The facility document titled "Medical Staff General Rules and Regulations" amended May 2018, indicated in part..."Rule 1 Admission and Discharge of patients...1.1..The official admitting policy of the hospital shall govern all practitioners...Rule 2 Medical Records...The attending physician shall be held responsible for the preparation of a complete medical record...2.1 In and Outpatient Records...L. Late entries in the medical record must be defined as a "late entry", must be dated the date the entry was made, and authenticated by the author...Rule 3 General Conduct of Care...3.2 Following the admission of any patient to (facility), the Nursing staff will immediately notify the attending physician of such admission, will inform the attending of the status of the patient, and will request of the attending physician any orders or procedures that may be deemed necessary for the best care of the patient...If the record is delinquent, the Director of Health Information Management or designee will notify the practitioner that his/her privileges to...perform elective operations have been suspended...The practitioner shall remain suspended until the records have been completed.
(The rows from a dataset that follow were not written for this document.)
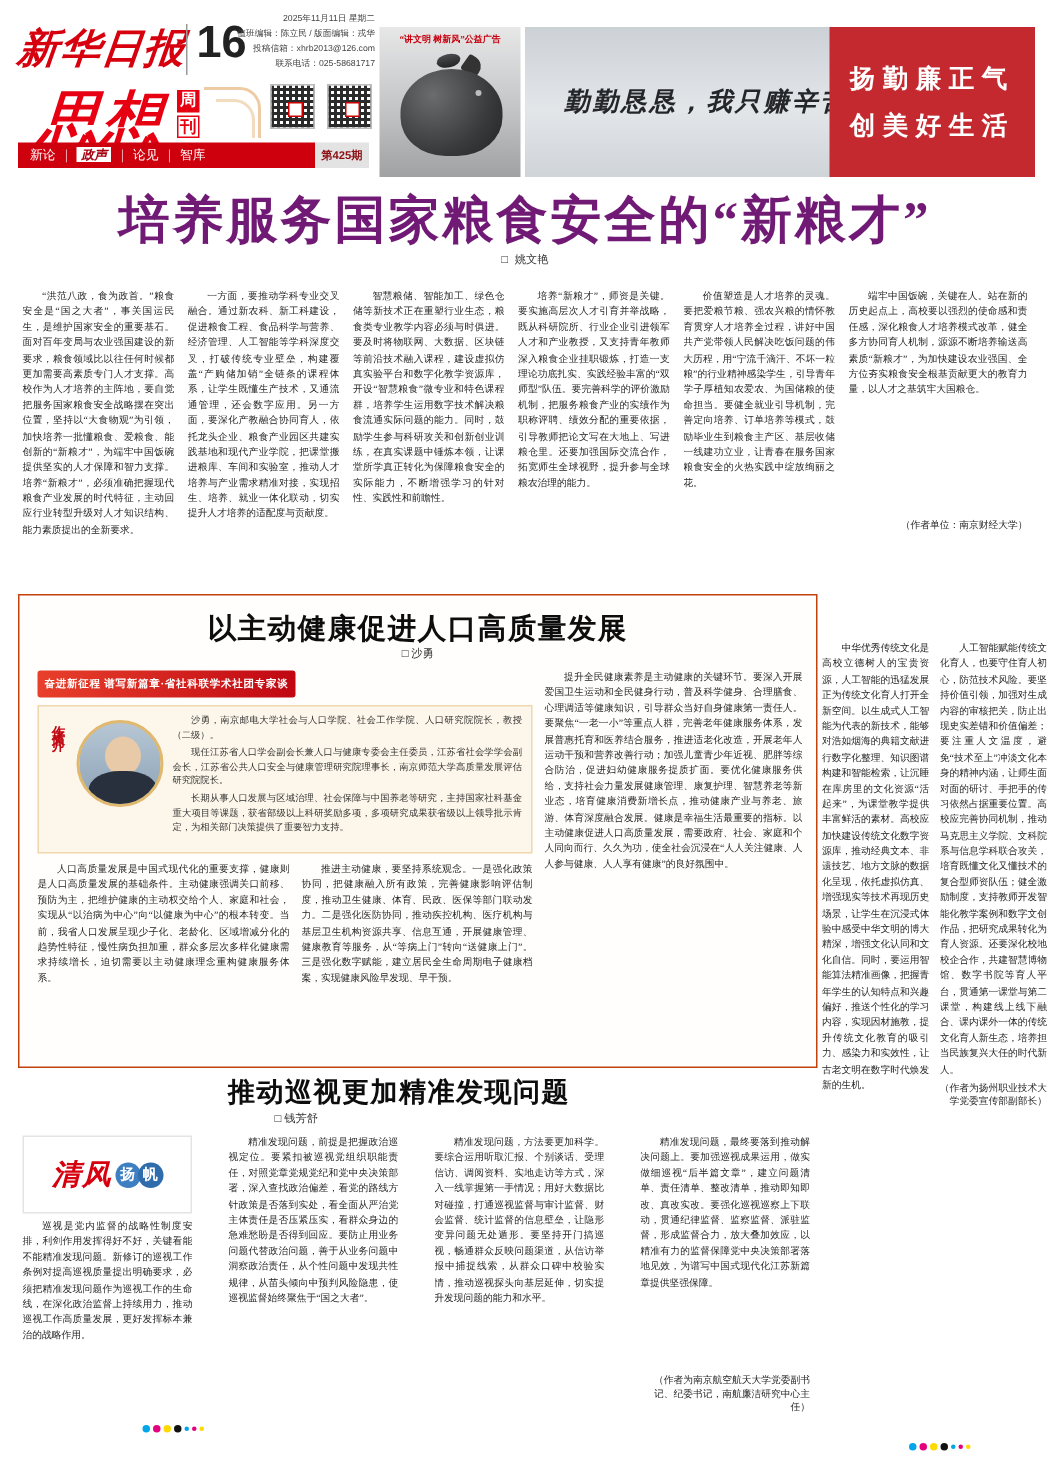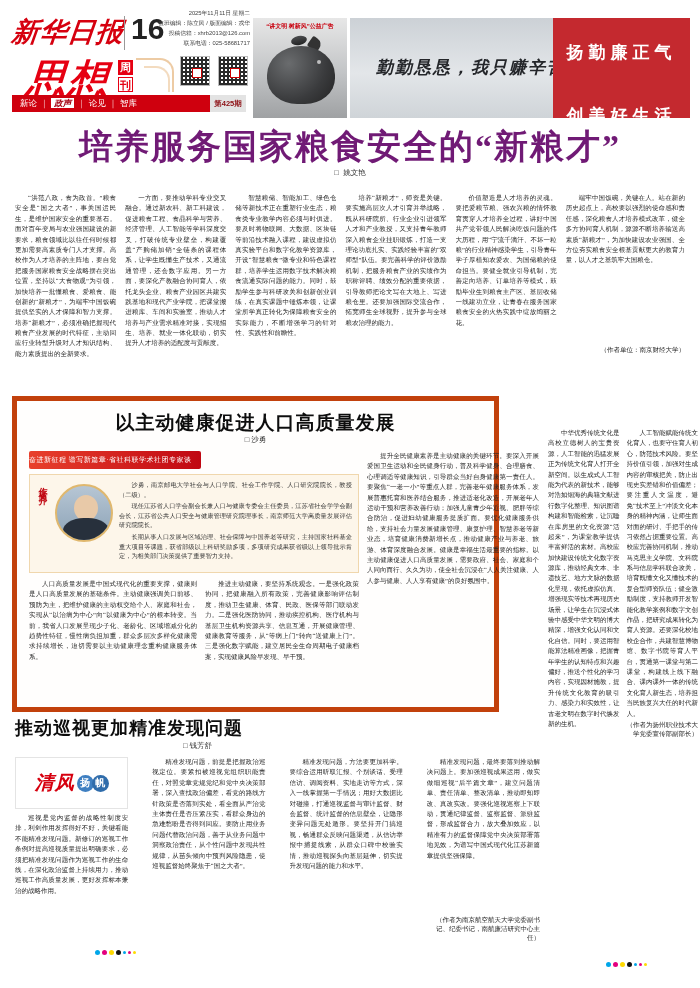"扬勤廉正气" .slogan div { margin-top: 32px -> none }
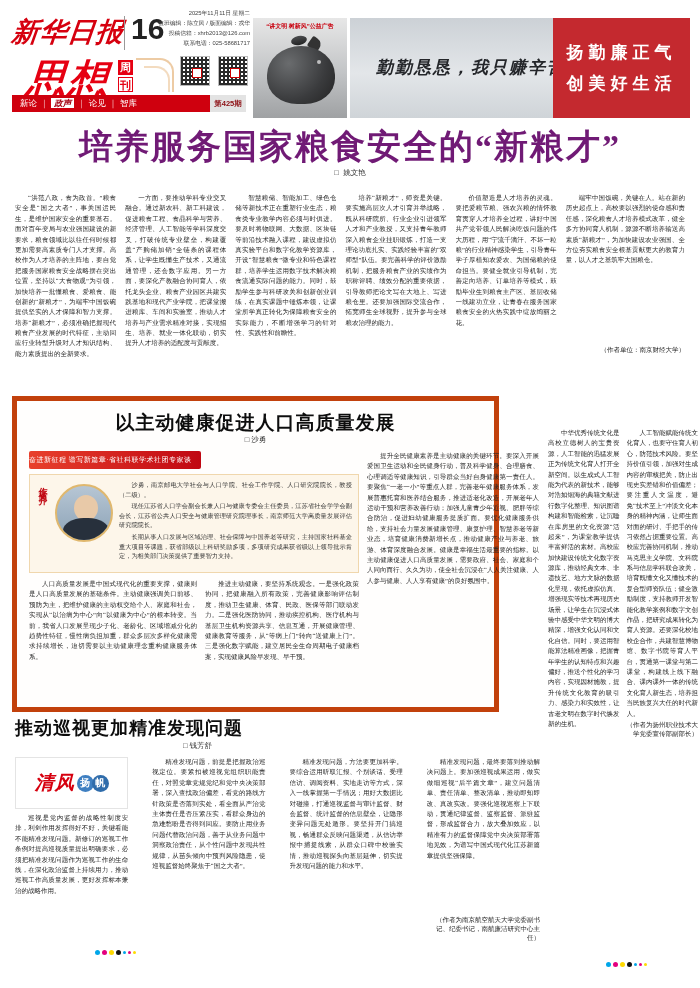"以主动健康促进人口高质量发展" .health-box { border: 5px solid #c2410c -> 1px solid #c2410c; width: 487px -> 533px }
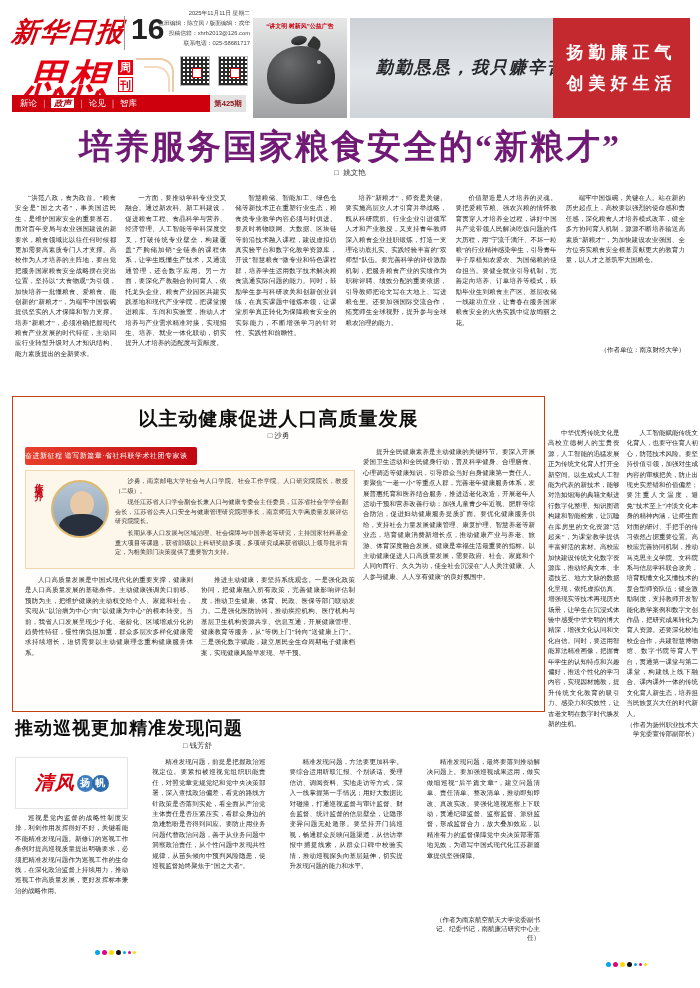"奋进新征程 谱写新篇章·省社科联学术社团专家谈" .series-banner { font-weight: 400 -> 700; text-align: none -> center }
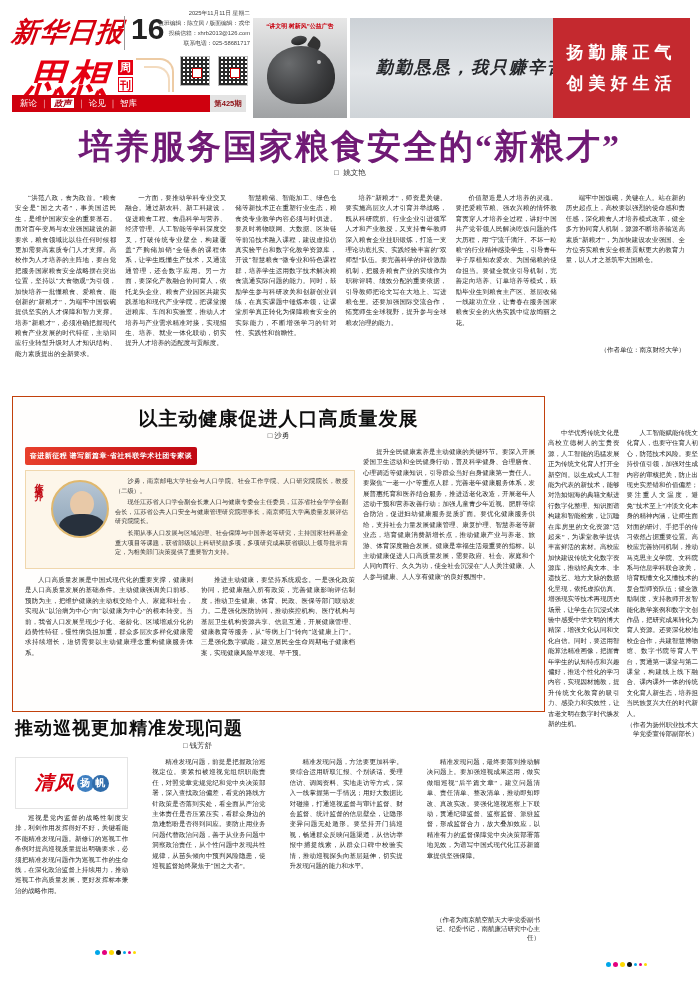"推动巡视更加精准发现问题" .insp-headline { text-align: left -> right }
All appropriate hospital departments, including Admitting, Nursing and Administration shall be notified of this action...It shall be the responsibility of the Hospital President of the Medical Center and the President of the Medical Staff to report to the Medical Board of California any responsible medical practitioner whose privileges are restricted for a medical disciplinary cause, (eg, that aspect of a licentiate's professional conduct which is likely to be detrimental to patient safety or to the delivery of patient care..."
VIOLATION: MAINTENANCE OF PHYSICAL PLANT Tag No: A0701
Based on observation and interview, the hospital failed to safely maintain the physical plant:

1. Electrically powered indicator lights did not have safety covers in eighteen of sixty-four patient rooms (patient rooms 601, 602, 603, 604, 605, 606, 607, 609, 628, 629, 630, 631, 632, 633, 634, 635, 636, and 638)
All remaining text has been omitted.